What Does the Server See? Understanding Privacy Leakage from Large Language Models in Split Inference
Pith reviewed 2026-05-25 04:39 UTC · model grok-4.3
The pith
Split inference for LLMs allows servers to reconstruct client inputs from activations despite common defenses.
A machine-rendered reading of the paper's core claim, the machinery that carries it, and where it could break.
Core claim
ActInv reconstructs the client's input by solving an intermediate activation matching problem, yielding high-fidelity results even when Gaussian noise injection or activation sparsification is present. The Perturbation Amplification Factor quantifies that privacy vulnerability is not uniform across layers. PriPert improves protection by calibrating perturbation directions during backpropagation to maximize reconstruction error.
What carries the argument
ActInv, an attack that formulates reconstruction as an intermediate activation matching problem solved from server-received activations.
If this is right
- High-fidelity input reconstruction remains possible against Gaussian noise and sparsification defenses.

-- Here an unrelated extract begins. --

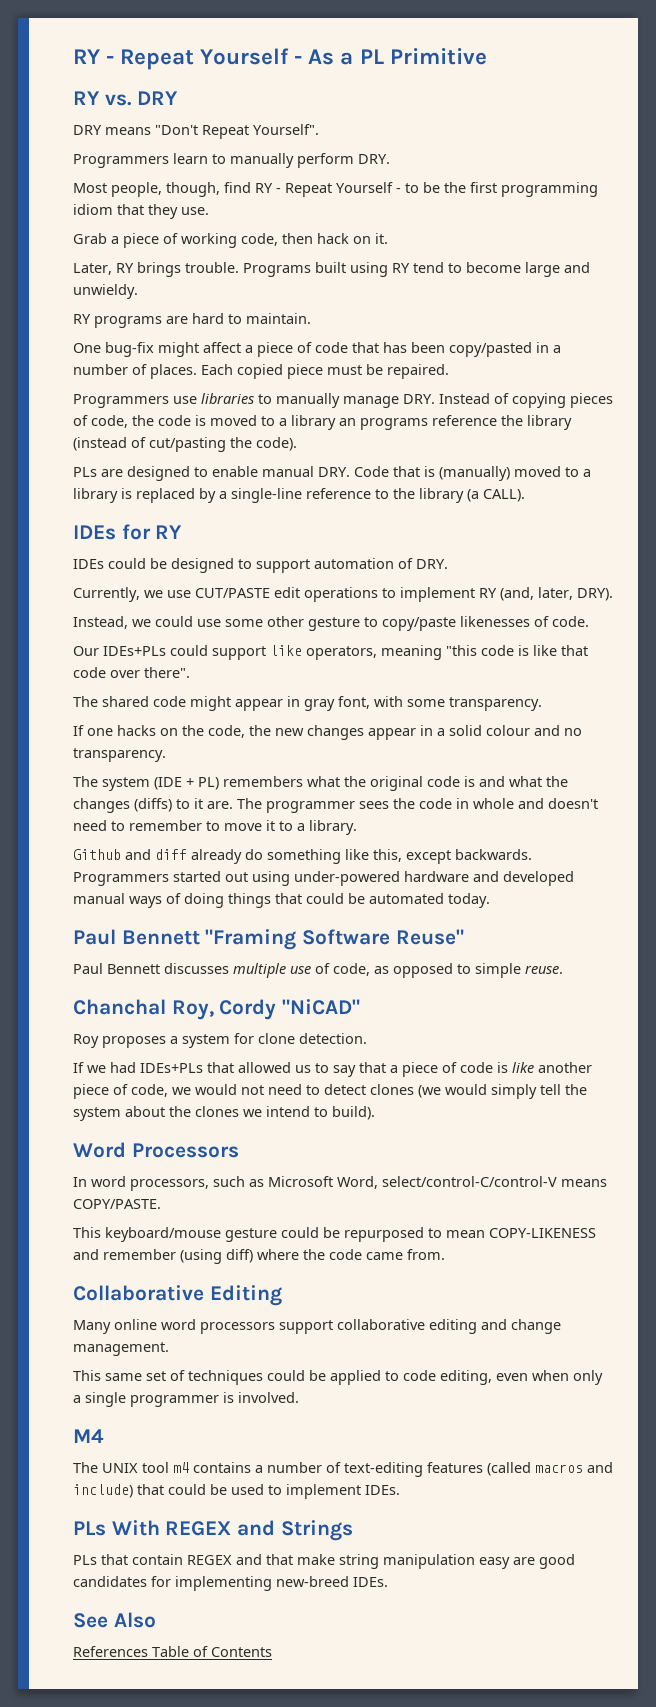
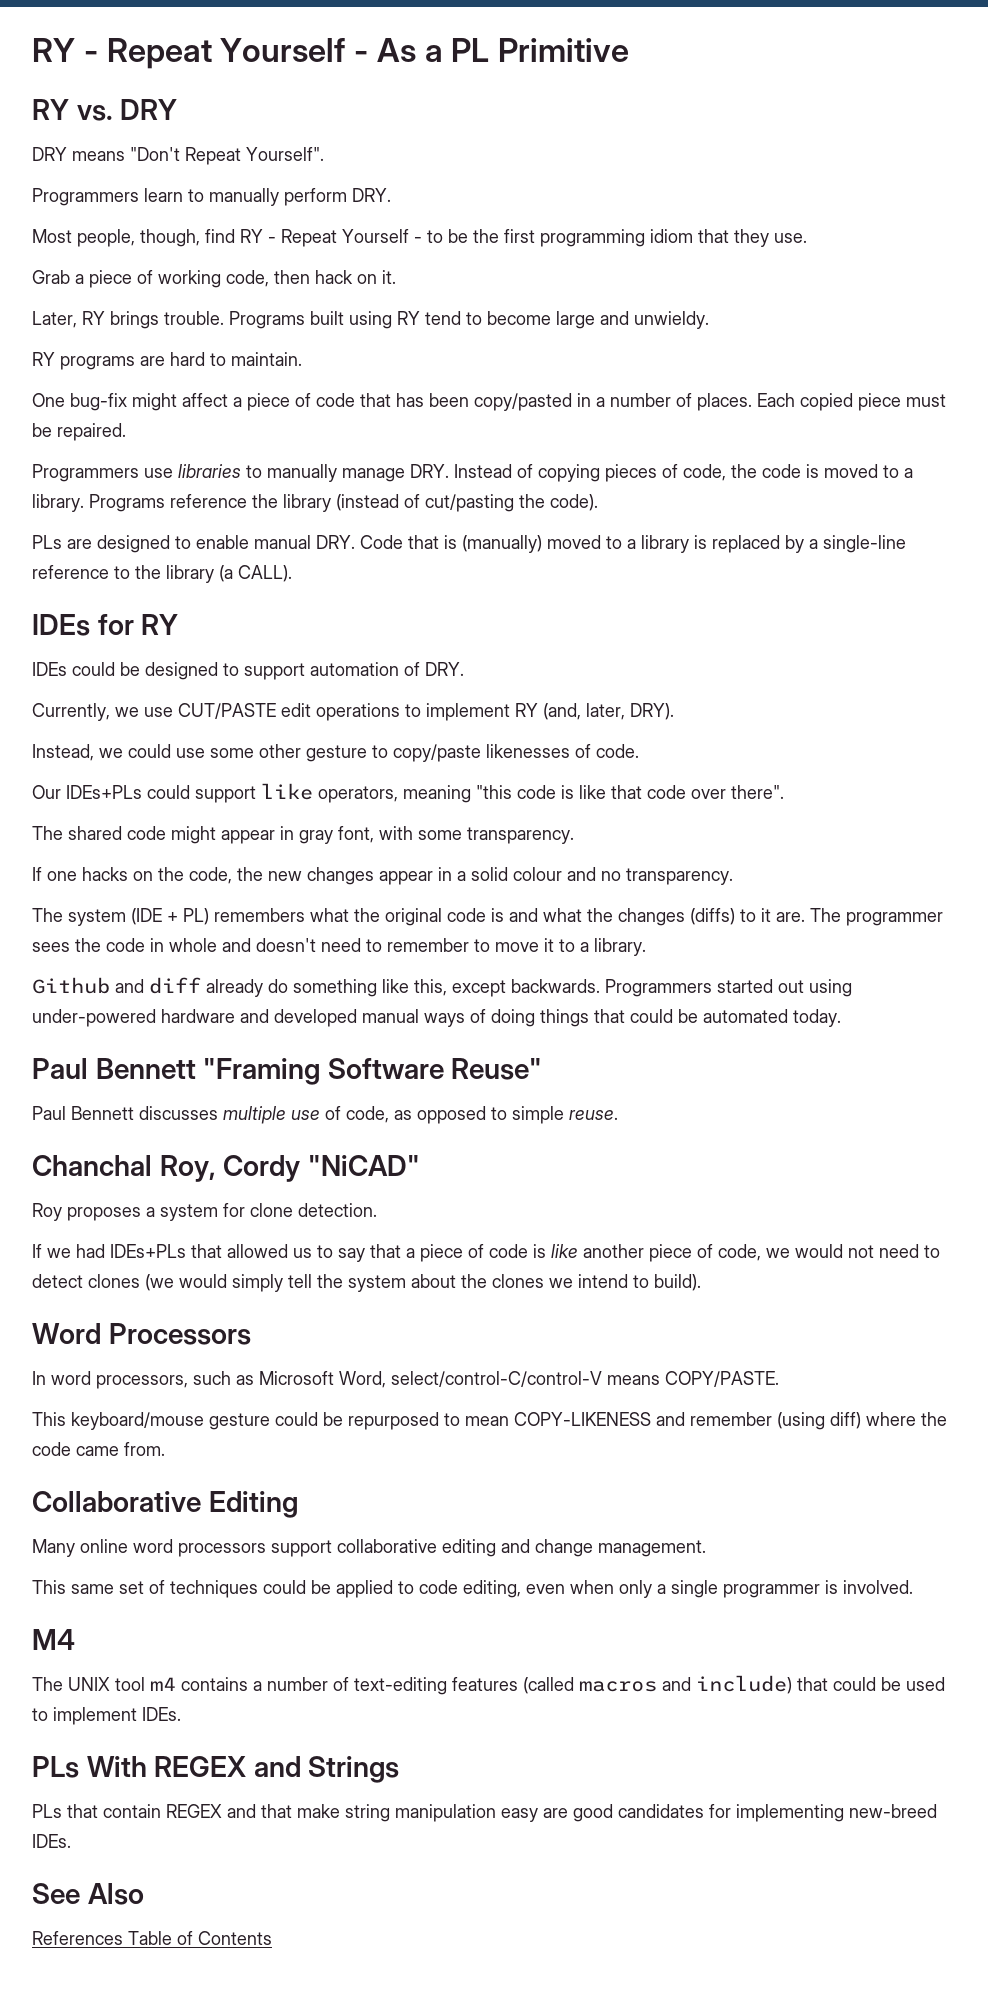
[291,415,428,430] library an programs -> [32,494,165,512] library. Programs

- Some layers exhibit natural resistance to reconstruction while others are highly susceptible.
- Calibrating perturbation directions during training measurably raises reconstruction error.
- PriPert maintains acceptable utility and overhead while strengthening privacy in split setups.

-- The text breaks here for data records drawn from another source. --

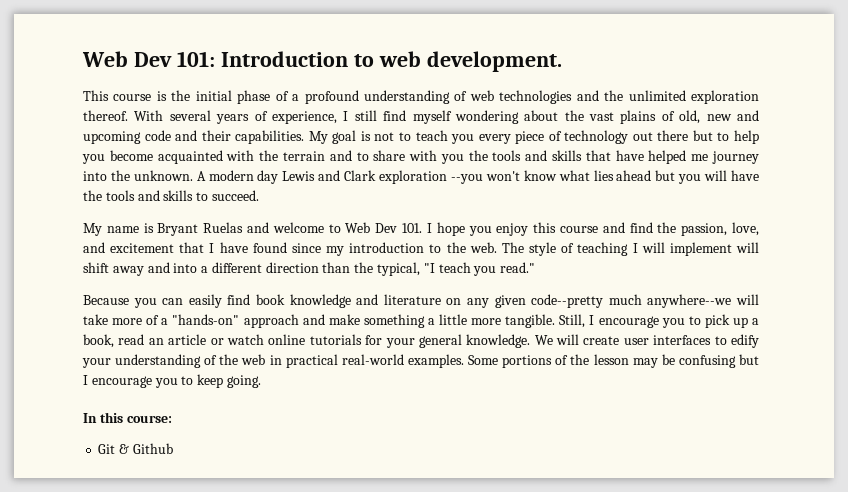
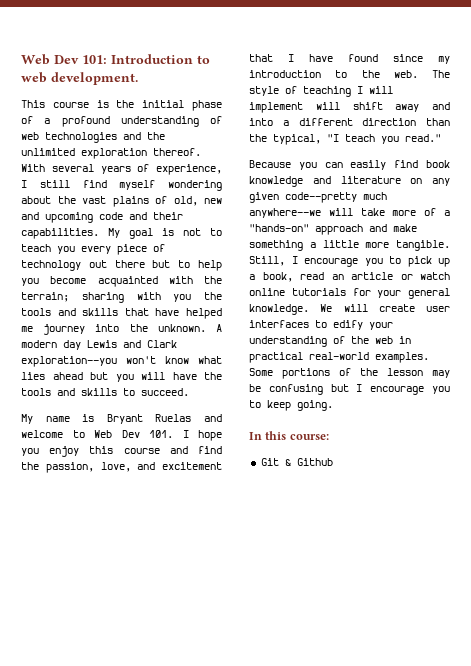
[282,150,406,161] terrain and to share -> [21,292,124,303] terrain; sharing
[379,170,483,184] exploration --you -> [21,356,117,367] exploration--you

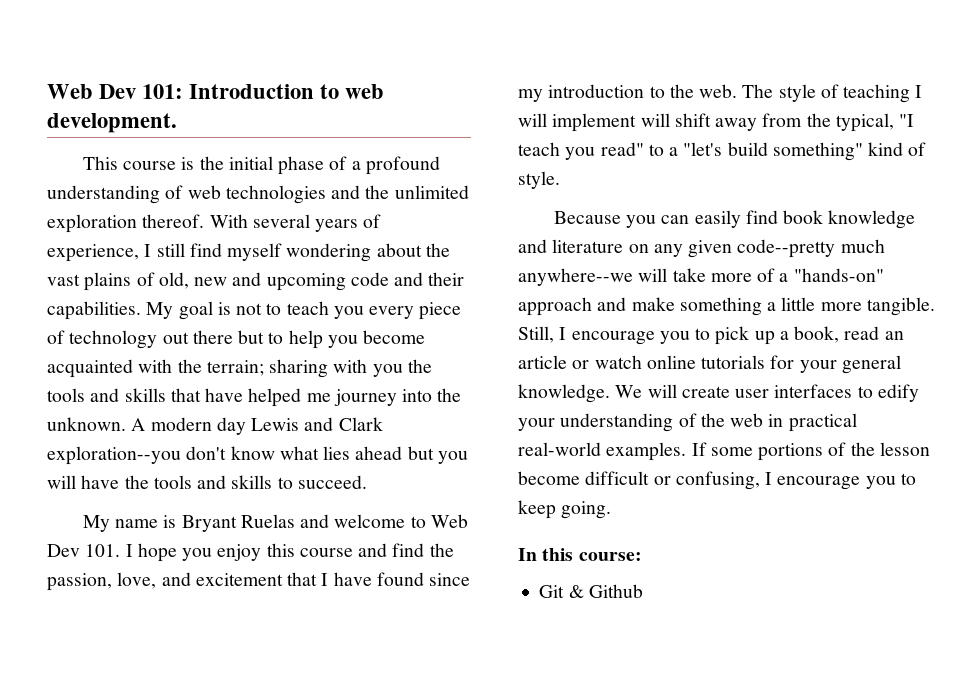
[126,356,156,364] won't -> [186,446,227,460] don't
[432,102,450,110] [249,118,450,126] and into a different direction than -> [762,113,803,127] from
[405,134,441,142] read." -> [600,142,927,161] [518,171,560,189] read" to a "let's build something" kind of style.
[249,368,273,376] Some -> [691,442,753,456] If some
[432,370,450,378] [249,384,349,395] may be confusing but -> [518,471,760,490] become difficult or confusing,

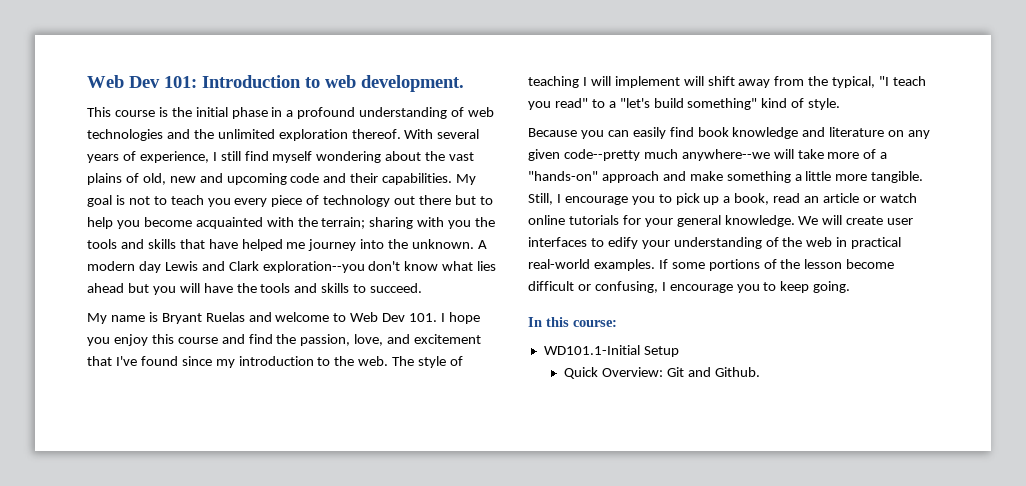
[329,156,348,170] of -> [271,107,283,117] in
[321,572,372,586] I have -> [115,356,137,366] I've
[539,584,643,598] Git & Github -> [543,345,679,357] [564,367,760,379] WD101.1-Initial Setup // Quick Overview: Git and Github.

Where Pith is reading between the lines
- Choosing the split point at layers with higher PAF values could reduce leakage with no added client cost.
- If the server must be assumed to know the architecture, stronger client-side input protections become necessary.
- The non-uniform layer vulnerability suggests testing split inference on models where the cut is chosen adaptively per input.
Load-bearing premise
The server knows the client model architecture and can solve the activation matching problem without protections beyond the tested perturbations.
What would settle it
An experiment showing that ActInv produces only low-fidelity reconstructions when the server lacks the client architecture or when the client applies architecture modifications unknown to the server.
Figures
read the original abstract
The deployment of large language models (LLMs) on resource-constrained devices remains challenging, spurring interest in split inference, where models are partitioned between client and server to reduce computational burden and enhance privacy by transmitting only intermediate activations. However, the privacy-preserving capabilities of split inference, particularly in the context of LLMs, have not been exhaustively investigated. To fill this gap, we introduce ActInv, which solves an intermediate activation matching problem to reconstruct the client's input. Extensive evaluations demonstrate that ActInv achieves high-fidelity reconstructions, even in the presence of common perturbation-based defenses such as Gaussian noise injection and activation sparsification. To systematically understand this vulnerability, we develop Perturbation Amplification Factor (PAF), a metric for quantifying a layer's inherent resistance to reconstruction. Our analysis reveals that privacy vulnerability is not uniform across layers, with some layers being highly susceptible to leakage while others offer natural resistance. Furthermore, we demonstrate that defense effectiveness can be significantly improved by calibrating perturbation directions to maximize reconstruction error during backpropagation. Building on these insights, we design PriPert and conduct comprehensive evaluations, covering privacy, utility, and computational overhead, to demonstrate its effectiveness.
Editorial analysis
A structured set of objections, weighed in public.
Referee Report
Summary. The paper claims that split inference for LLMs is vulnerable to input reconstruction by the server via ActInv, which solves an intermediate activation matching optimization problem to achieve high-fidelity recovery even under perturbation defenses such as Gaussian noise and sparsification. It introduces the Perturbation Amplification Factor (PAF) metric to quantify per-layer resistance to reconstruction and proposes PriPert, a defense that calibrates perturbation directions via backpropagation to increase reconstruction error, with evaluations addressing privacy, utility, and computational overhead.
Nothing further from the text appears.